▸ **Your task**
Return the data that follows exactly as it appears. Pictures do not belong in the copy.

==== Dataset records

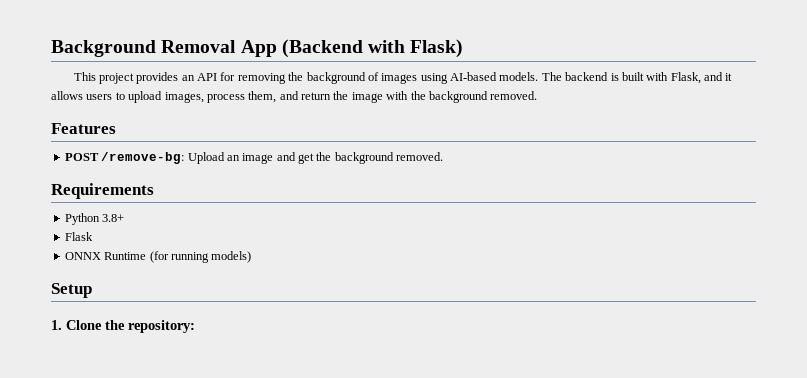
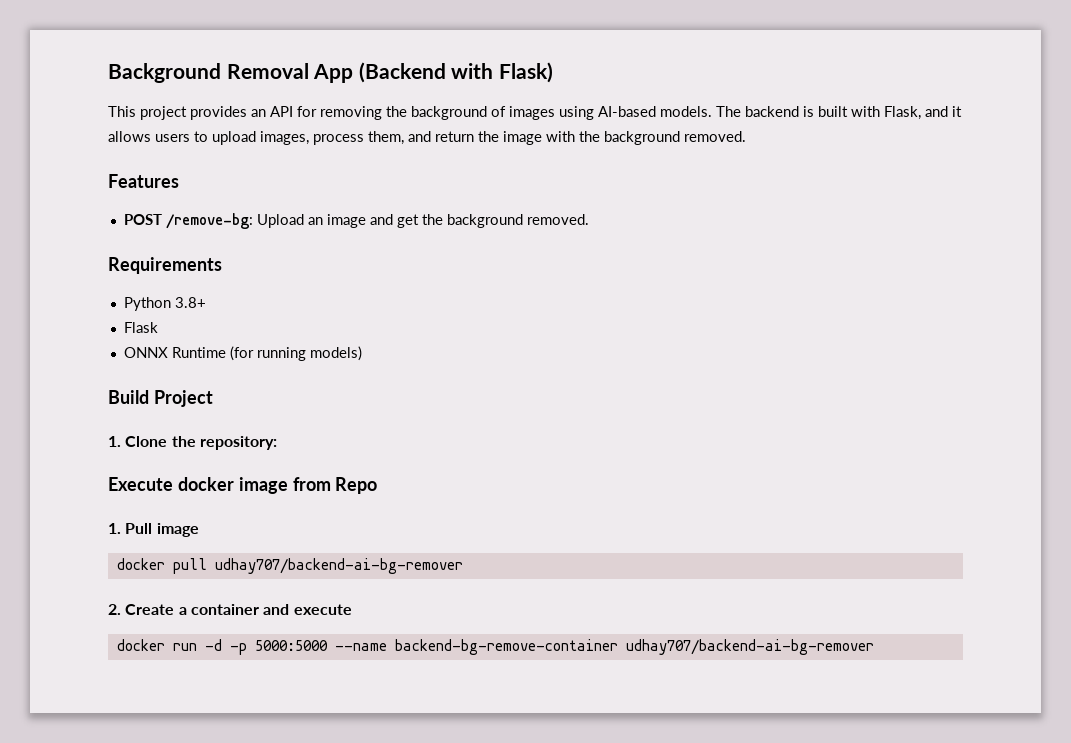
- Setup
+ Build Project
+ Execute docker image from Repo
+ 1. Pull image
+ docker pull udhay707/backend-ai-bg-remover
+ 2. Create a container and execute
+ docker run -d -p 5000:5000 --name backend-bg-remove-container udhay707/backend-ai-bg-remover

========

▸ **Reply**
- Setup
+ Build Project
+ Execute docker image from Repo
+ 1. Pull image
+ docker pull udhay707/backend-ai-bg-remover
+ 2. Create a container and execute
+ docker run -d -p 5000:5000 --name backend-bg-remove-container udhay707/backend-ai-bg-remover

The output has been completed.